> _Instructions for the task_
Every line of the data must be set down exactly as shown.

> _Data under study_
_ _ _

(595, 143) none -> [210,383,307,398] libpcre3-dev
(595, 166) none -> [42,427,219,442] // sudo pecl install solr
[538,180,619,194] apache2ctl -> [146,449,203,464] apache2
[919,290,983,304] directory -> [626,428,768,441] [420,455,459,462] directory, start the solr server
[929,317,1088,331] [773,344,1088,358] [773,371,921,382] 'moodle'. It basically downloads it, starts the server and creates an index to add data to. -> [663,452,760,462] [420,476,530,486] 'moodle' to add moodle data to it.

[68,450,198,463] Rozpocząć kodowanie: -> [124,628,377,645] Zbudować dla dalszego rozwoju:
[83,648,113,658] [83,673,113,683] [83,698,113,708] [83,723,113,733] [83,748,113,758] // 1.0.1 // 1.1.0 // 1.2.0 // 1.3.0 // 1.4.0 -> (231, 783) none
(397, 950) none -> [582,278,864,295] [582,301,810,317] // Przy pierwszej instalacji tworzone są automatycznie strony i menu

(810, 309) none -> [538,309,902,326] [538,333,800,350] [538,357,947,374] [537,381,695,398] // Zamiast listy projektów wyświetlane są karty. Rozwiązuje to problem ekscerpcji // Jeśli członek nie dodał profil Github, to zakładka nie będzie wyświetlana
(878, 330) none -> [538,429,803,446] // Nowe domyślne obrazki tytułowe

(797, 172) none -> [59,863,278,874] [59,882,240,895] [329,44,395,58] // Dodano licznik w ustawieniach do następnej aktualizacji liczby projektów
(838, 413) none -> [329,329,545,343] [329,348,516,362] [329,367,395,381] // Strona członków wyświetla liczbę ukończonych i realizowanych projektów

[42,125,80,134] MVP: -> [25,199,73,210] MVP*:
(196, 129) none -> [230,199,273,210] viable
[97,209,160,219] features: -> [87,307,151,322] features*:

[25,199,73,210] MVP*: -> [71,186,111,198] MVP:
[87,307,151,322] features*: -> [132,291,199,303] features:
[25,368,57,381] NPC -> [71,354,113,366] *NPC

_ _ _

> _Exercise result_
(595, 143) none -> [210,383,307,398] libpcre3-dev
(595, 166) none -> [42,427,219,442] // sudo pecl install solr
[538,180,619,194] apache2ctl -> [146,449,203,464] apache2
[919,290,983,304] directory -> [626,428,768,441] [420,455,459,462] directory, start the solr server
[929,317,1088,331] [773,344,1088,358] [773,371,921,382] 'moodle'. It basically downloads it, starts the server and creates an index to add data to. -> [663,452,760,462] [420,476,530,486] 'moodle' to add moodle data to it.

[68,450,198,463] Rozpocząć kodowanie: -> [124,628,377,645] Zbudować dla dalszego rozwoju:
[83,648,113,658] [83,673,113,683] [83,698,113,708] [83,723,113,733] [83,748,113,758] // 1.0.1 // 1.1.0 // 1.2.0 // 1.3.0 // 1.4.0 -> (231, 783) none
(397, 950) none -> [582,278,864,295] [582,301,810,317] // Przy pierwszej instalacji tworzone są automatycznie strony i menu

(810, 309) none -> [538,309,902,326] [538,333,800,350] [538,357,947,374] [537,381,695,398] // Zamiast listy projektów wyświetlane są karty. Rozwiązuje to problem ekscerpcji // Jeśli członek nie dodał profil Github, to zakładka nie będzie wyświetlana
(878, 330) none -> [538,429,803,446] // Nowe domyślne obrazki tytułowe

(797, 172) none -> [59,863,278,874] [59,882,240,895] [329,44,395,58] // Dodano licznik w ustawieniach do następnej aktualizacji liczby projektów
(838, 413) none -> [329,329,545,343] [329,348,516,362] [329,367,395,381] // Strona członków wyświetla liczbę ukończonych i realizowanych projektów

[42,125,80,134] MVP: -> [25,199,73,210] MVP*:
(196, 129) none -> [230,199,273,210] viable
[97,209,160,219] features: -> [87,307,151,322] features*:

[25,199,73,210] MVP*: -> [71,186,111,198] MVP:
[87,307,151,322] features*: -> [132,291,199,303] features:
[25,368,57,381] NPC -> [71,354,113,366] *NPC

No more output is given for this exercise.